# Work instruction:
From the line containing "- ☐ (defn) (both" down to the last line of the material below, copy each line exactly and leave out the rest.

Segment Start: Source records

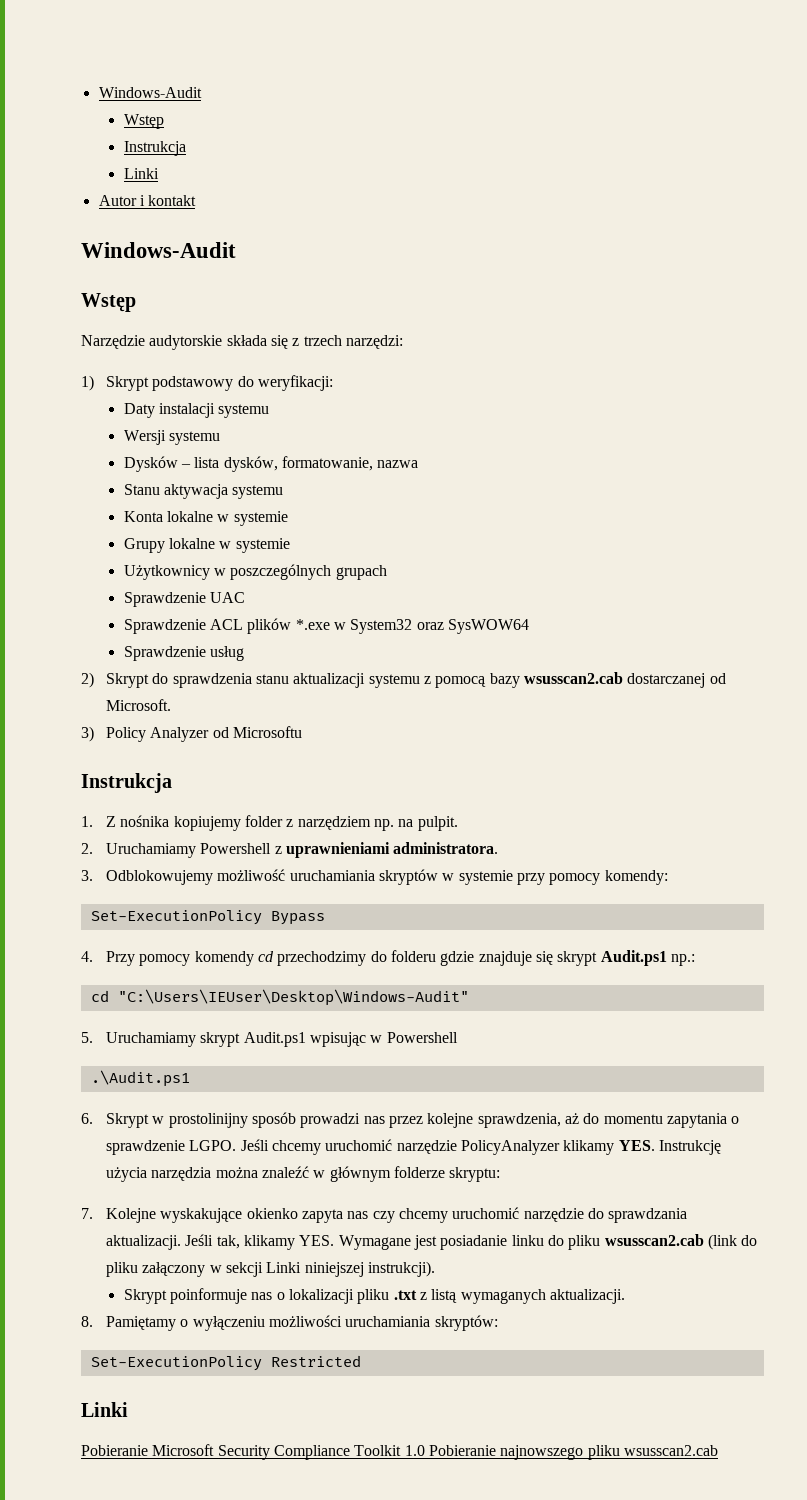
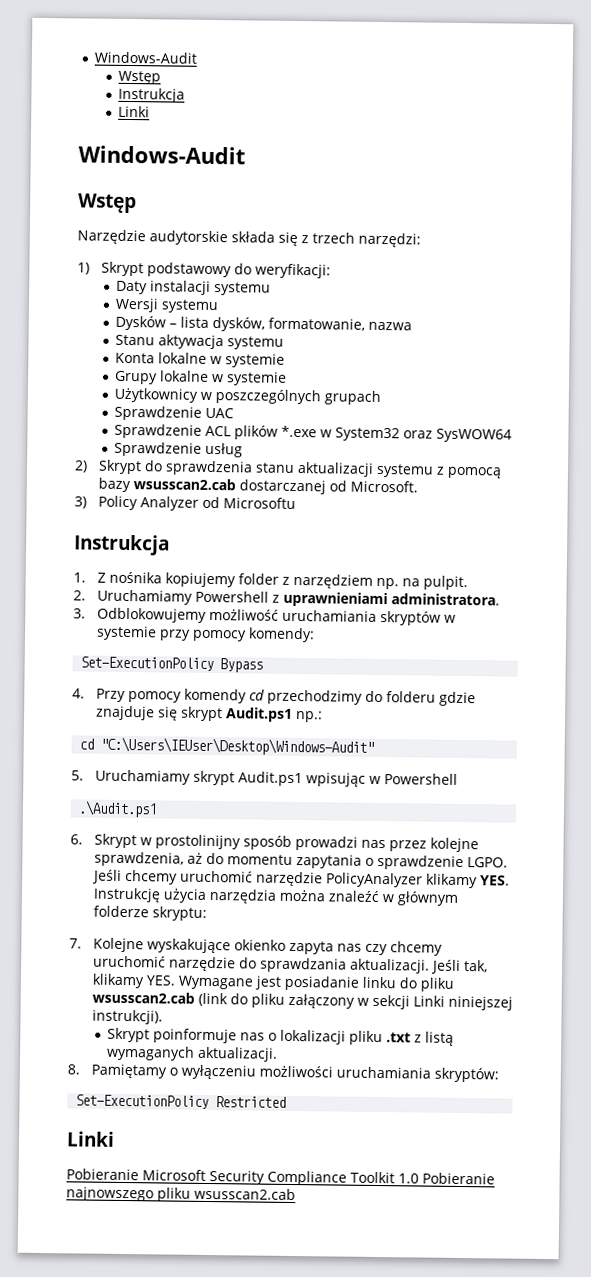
- Autor i kontakt

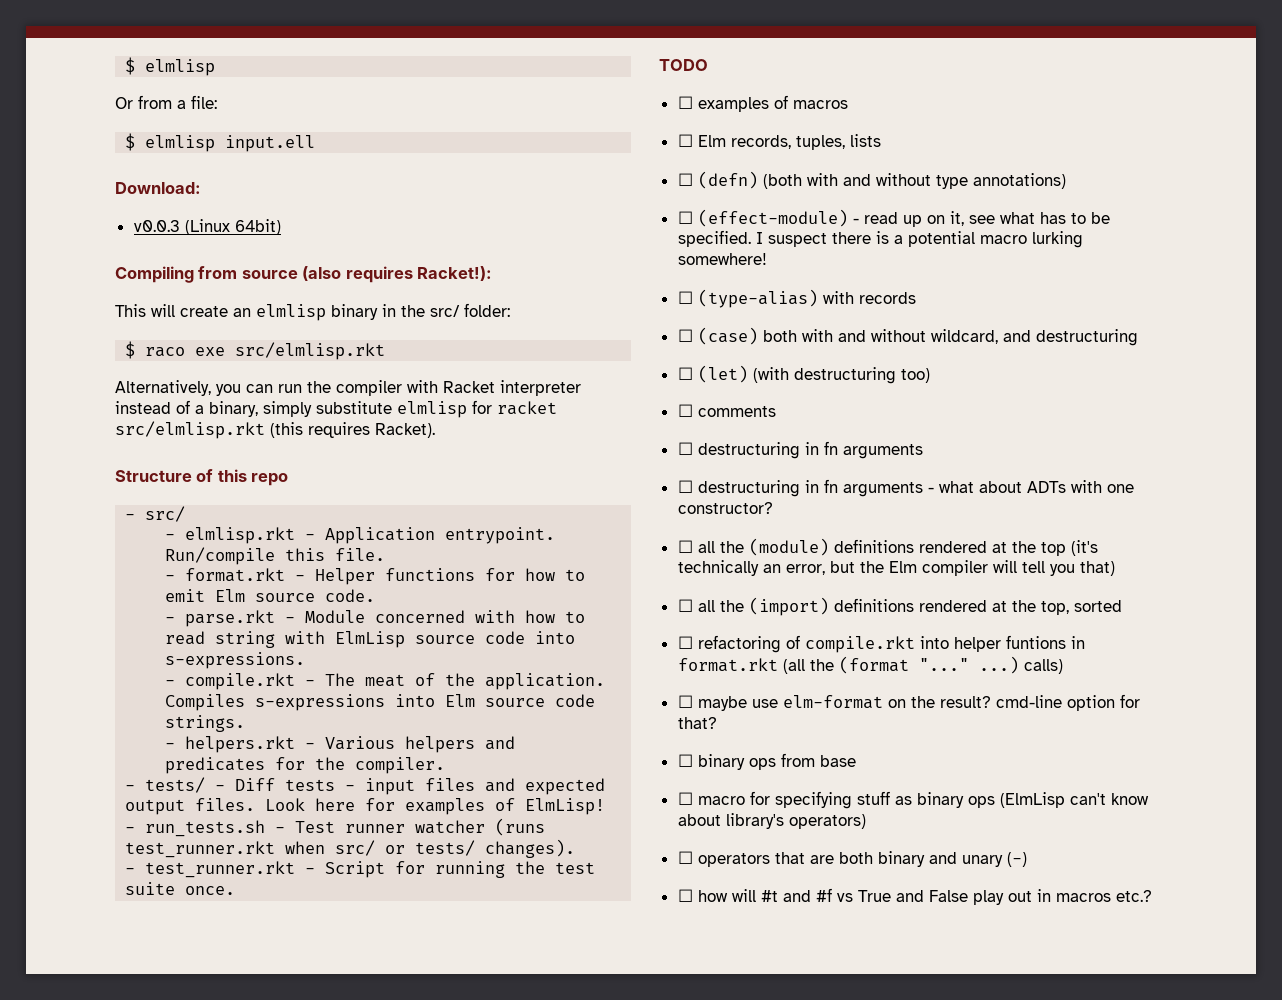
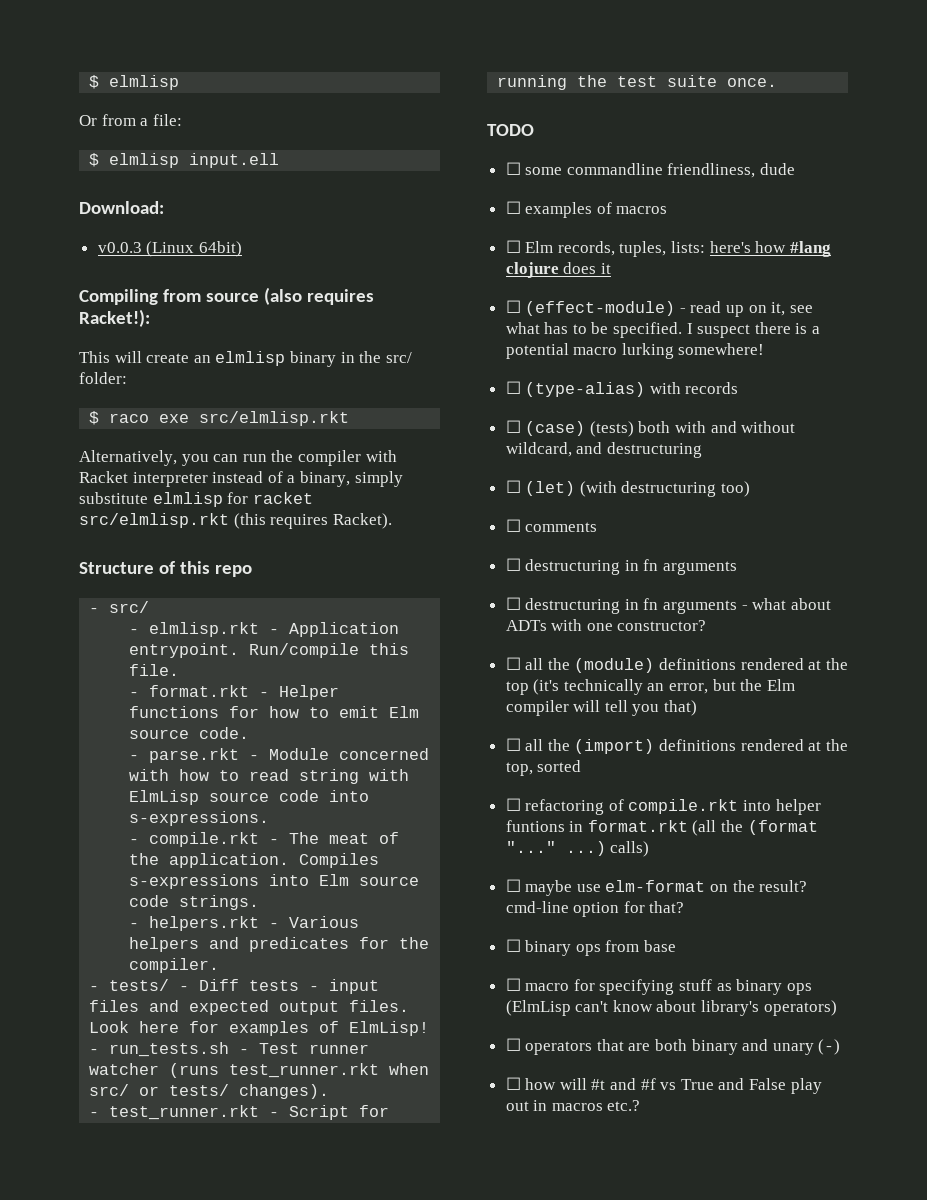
+ ☐ some commandline friendliness, dude
- ☐ Elm records, tuples, lists
- ☐ (defn) (both with and without type annotations)
+ ☐ Elm records, tuples, lists: here's how #lang clojure does it
- ☐ (case) both with and without wildcard, and destructuring
+ ☐ (case) (tests) both with and without wildcard, and destructuring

Segment End: Source records

# Answer area:
- ☐ (defn) (both with and without type annotations)
+ ☐ Elm records, tuples, lists: here's how #lang clojure does it
- ☐ (case) both with and without wildcard, and destructuring
+ ☐ (case) (tests) both with and without wildcard, and destructuring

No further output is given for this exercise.